Joel Filani

Abilene Christian Wildcats
- Title: Co-offensive coordinator/wide receivers

Personal information
- Born: December 8, 1983 (age 42) Tempe, Arizona, U.S.
- Listed height: 6 ft 2 in (1.88 m)
- Listed weight: 216 lb (98 kg)

Career information
- High school: Phoenix (AZ) Paradise Valley
- College: Texas Tech
- NFL draft: 2007: 6th round, 188th overall pick

Career history

Playing
- Tennessee Titans (2007)*; Minnesota Vikings (2007–2008)*; Seattle Seahawks (2008)*; Detroit Lions (2008)*; St. Louis Rams (2008–2009)*; Tampa Bay Buccaneers (2009)*; California Redwoods (2009); San Jose SaberCats (2011)*; Chicago Rush (2011);
- * Offseason or practice squad member only

Coaching
- Boise State (2013–2014) Graduate assistant; Washington State (2015) Offensive quality control coach; North Texas (2016–2018) Wide receivers coach; Texas Tech (2019–2021) Wide receivers coach; Northern Arizona (2022–2023) Wide receivers coach/pass game coordinator; Northern Iowa (2024) Offensive coordinator/wide receivers coach; Abilene Christian (2025–present) Co-offensive coordinator/wide receivers coach;

Awards and highlights
- 2× First-team All-Big 12 (2005, 2006);

Career AFL statistics
- Receptions: 3
- Receiving yards: 31
- Stats at ArenaFan.com

= Joel Filani =

American football player and coach (born 1983)

Joel O. Filani (born December 8, 1983) is an American former professional football wide receiver and current co-offensive coordinator and wide receivers coach for the Abilene Christian Wildcats. He was selected by the Tennessee Titans in the sixth round of the 2007 NFL draft. He played college football at Texas Tech.

Filani was also a member of the Minnesota Vikings, Seattle Seahawks, Detroit Lions, St. Louis Rams, Tampa Bay Buccaneers, California Redwoods, San Jose SaberCats and Chicago Rush.

==Early life==
Filani attended Paradise Valley High School in Phoenix, Arizona and was a student and a letterman in football.

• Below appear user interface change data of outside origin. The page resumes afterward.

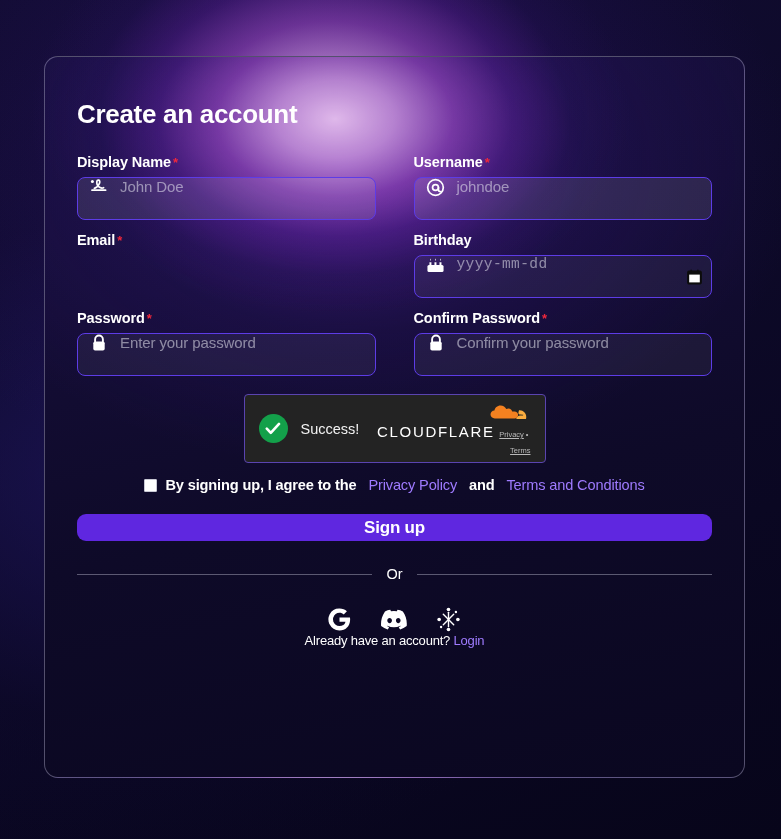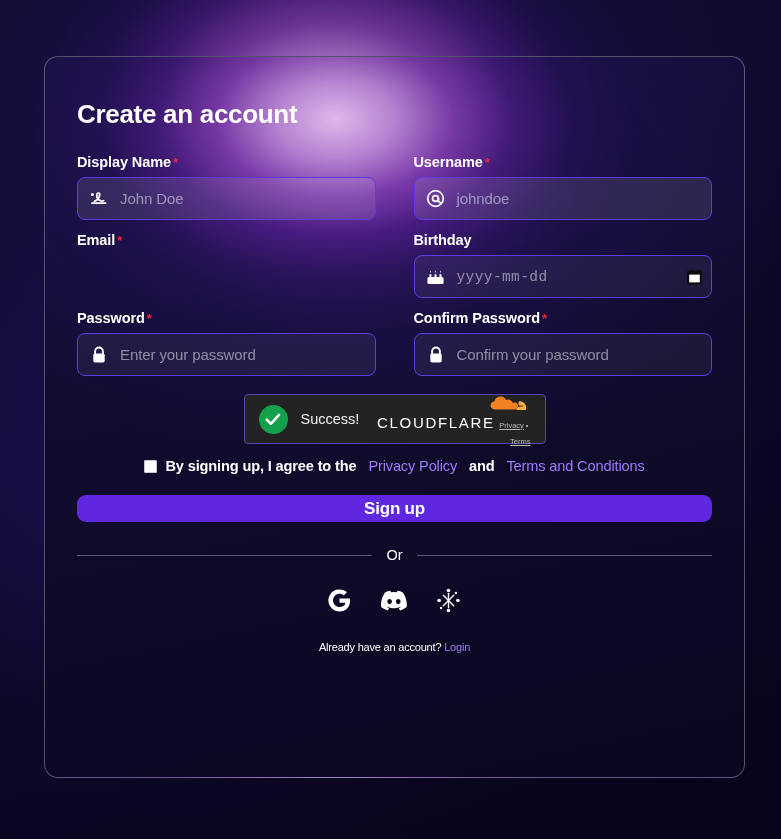--- a/index.html
+++ b/index.html
@@ -96,7 +96,7 @@
     border-radius: 8px;
     background: rgba(255,255,255,0.10);
     display: flex;
-    align-items: center;
+    align-items: flex-start;
     padding: 0 10px;
     overflow: hidden;
   }

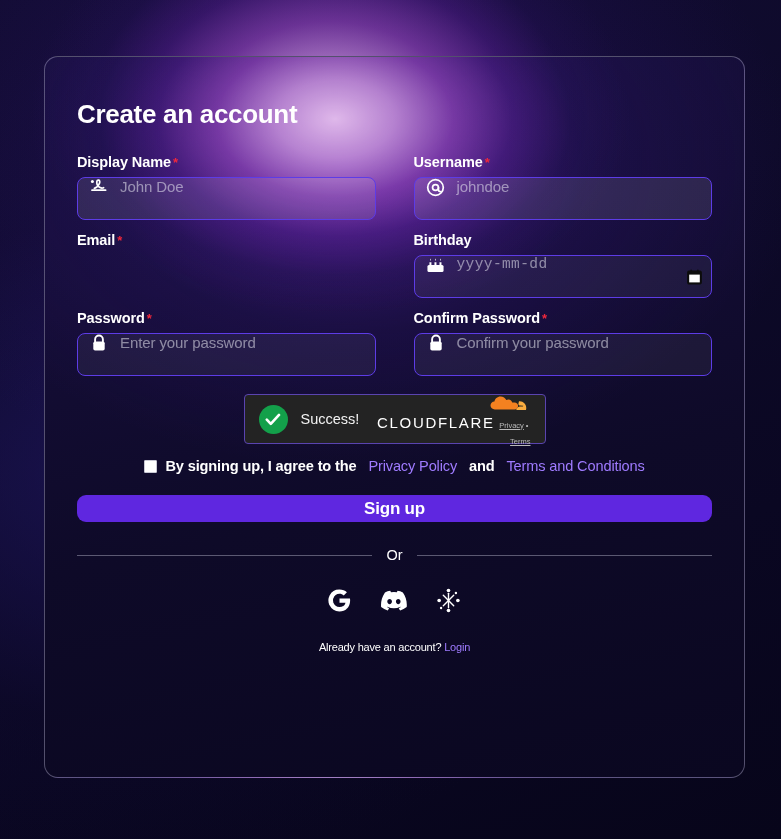--- a/index.html
+++ b/index.html
@@ -135,7 +135,7 @@
   .turnstile-row { display: flex; justify-content: center; margin-top: 18px; }
   .turnstile {
     width: 302px;
-    height: 50px;
+    height: 69px;
     background: #232323;
     border: 1px solid #5a44b0;
     border-radius: 4px;

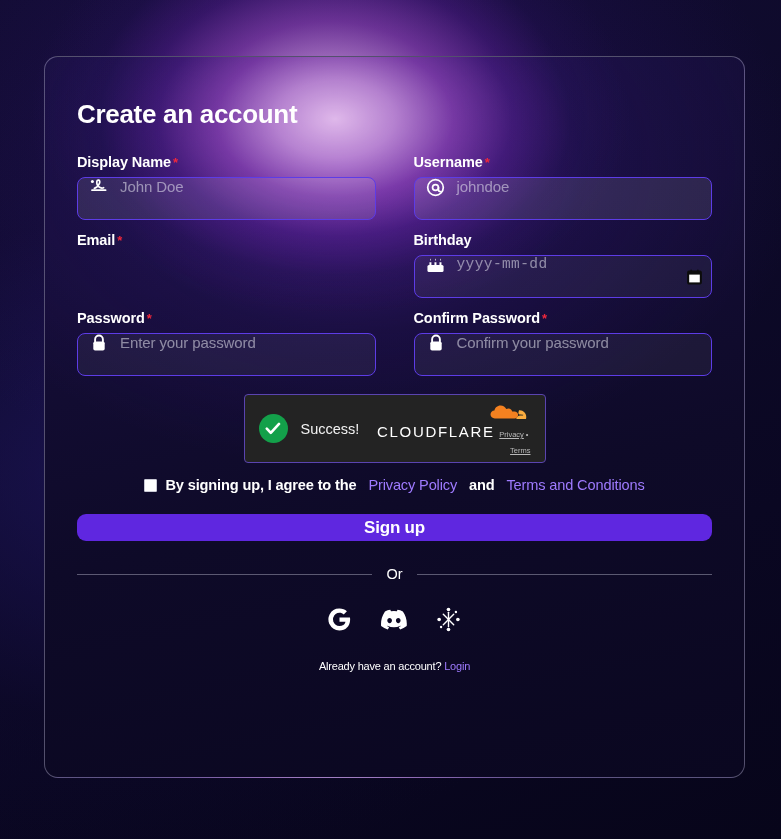--- a/index.html
+++ b/index.html
@@ -231,8 +231,7 @@
   
   .footer {
     text-align: center;
-    margin-top: 27px;
-    font-size: 11px;
+    font-size: 13px;
     color: #ffffff;
     letter-spacing: -0.2px;
   }

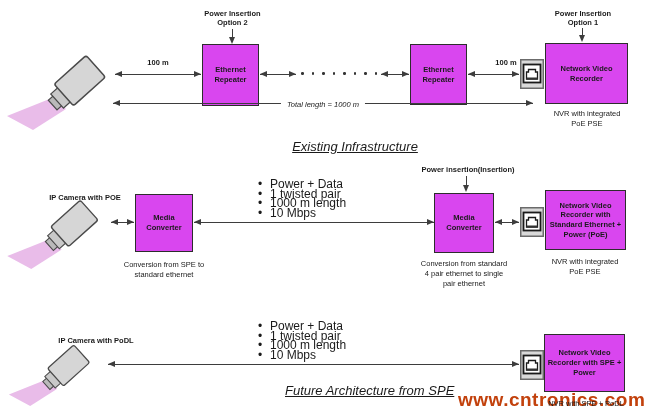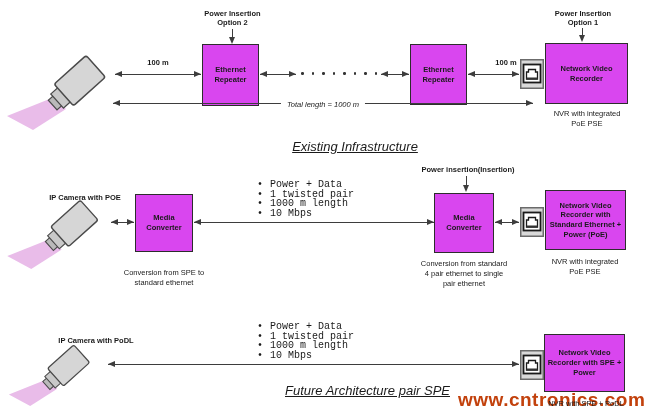--- a/index.html
+++ b/index.html
@@ -39,7 +39,7 @@
   .dotrow { position:absolute; display:flex; gap:8px; align-items:center; }
   .dotrow i { width:2.5px; height:2.5px; background:#333; border-radius:50%; }
   
-  .specs { position:absolute; font-size:10px;font-family:Liberation Mono, monospace; }
+  .specs { position:absolute; font-size:12px; }
   .spec-row { display:flex; line-height:9.5px; }
   .spec-bullet { width:20px; text-align:center; }
   .spec-bullet::before { content:"•"; }

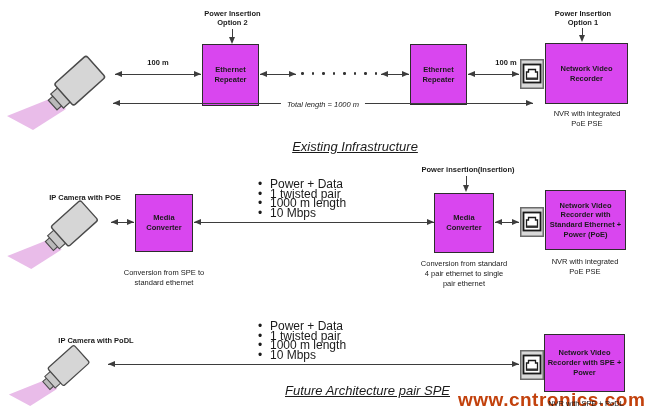--- a/index.html
+++ b/index.html
@@ -132,7 +132,7 @@
 
   <div class="box" style="left:135px; top:194px; width:58px; height:58px;">Media
 Converter</div>
-  <div class="caption" style="left:117px; top:268px; width:94px;">Conversion from SPE to
+  <div class="caption" style="left:117px; top:260px; width:94px;">Conversion from SPE to
 standard ethernet</div>
 
   <div class="specs" style="left:250px; top:180px;">

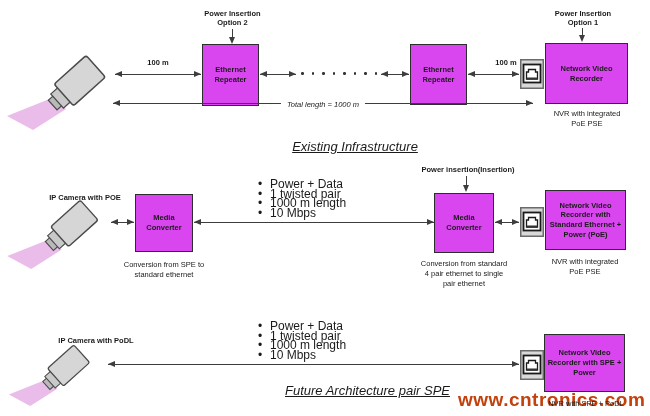--- a/index.html
+++ b/index.html
@@ -226,7 +226,7 @@
 Power</div>
   <div class="caption over" style="left:543px; top:399px; width:86px;">NVR with SPE + PoDL</div>
 
-  <div class="sect" style="left:285px; top:383px; width:155px;">Future Architecture pair SPE</div>
+  <div class="sect" style="left:285px; top:383px; width:155px;">Future Architecture from SPE</div>
 
   <div class="watermark" style="left:458px; top:389px;">www.cntronics.com</div>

In football, he was named to the First-team All-Arizona as a senior when he caught 40 passes for 653 yards and eight touchdowns and also rushed for 559 yards and five touchdowns on 62 attempts and ran up 623 yards and four touchdowns on 16 kickoff returns. In addition to Texas Tech, Filani was recruited by Washington State and Colorado State.

==College career==
At Texas Tech, he redshirted in 2002. In 2003, he played in all 13 games and finished the season with one reception for nine yards. In 2004, he caught 12 passes for 310 yards and two touchdowns and led the team with 17.2 yards per reception In 2005, he was First-team All-Big 12 catching 65 passes for 1,007 yards with a 15.5-yard average and 8 touchdowns. In 2006, Filani was again First-team All-Big 12 after catching 91 passes for 1,300 yards for a 14.3-yards per catch and 13 touchdowns.

==Professional career==

Pre-draft measurables
| Height | Weight | 40-yard dash | 10-yard split | 20-yard split | 20-yard shuttle | Three-cone drill | Vertical jump | Broad jump | Bench press |
| 6 ft 2+1⁄8 in (1.88 m) | 211 lb (96 kg) | 4.55 s | 1.63 s | 2.66 s | 4.10 s | 6.81 s | 32+1⁄2 in (0.83 m) | 9 ft 9 in (2.97 m) | 17 reps |
Shuttle and cone drill from Pro Day, all other values from NFL Combine.

===Tennessee Titans===
He was drafted by the Tennessee Titans in the sixth round of the 2007 NFL draft with the 188th overall pick.

===Tampa Bay Buccaneers===
Filani was signed by the Tampa Bay Buccaneers on May 13, 2009. He was waived and subsequently placed on injured reserve on August 19. Filani was released with an injury settlement the following day.

==Coaching career ==
===Boise State===
In 2013, Filani began his coaching career at Boise State working as a graduate assistant for the Broncos.

===Washington State===
In 2015, Filani was hired by his former coach Mike Leach to become an offensive quality assistant at Washington State University.

===North Texas===
From 2016 to 2018, Filani served as the wide receivers coach for the North Texas Mean Green.

===Texas Tech===
In 2019, he joined the coaching staff of his alma mater where he worked as the wide receivers coach. He was not retained after the 2021 season.

===Washington State (second stint)===
On January 3, 2022 Filani was named wide receivers coach at Washington State, joining the staff of first-year head coach Jake Dickert. Filani returns to the Palouse, one month after former Red Raiders teammate Eric Morris was named as the Cougs new offensive coordinator.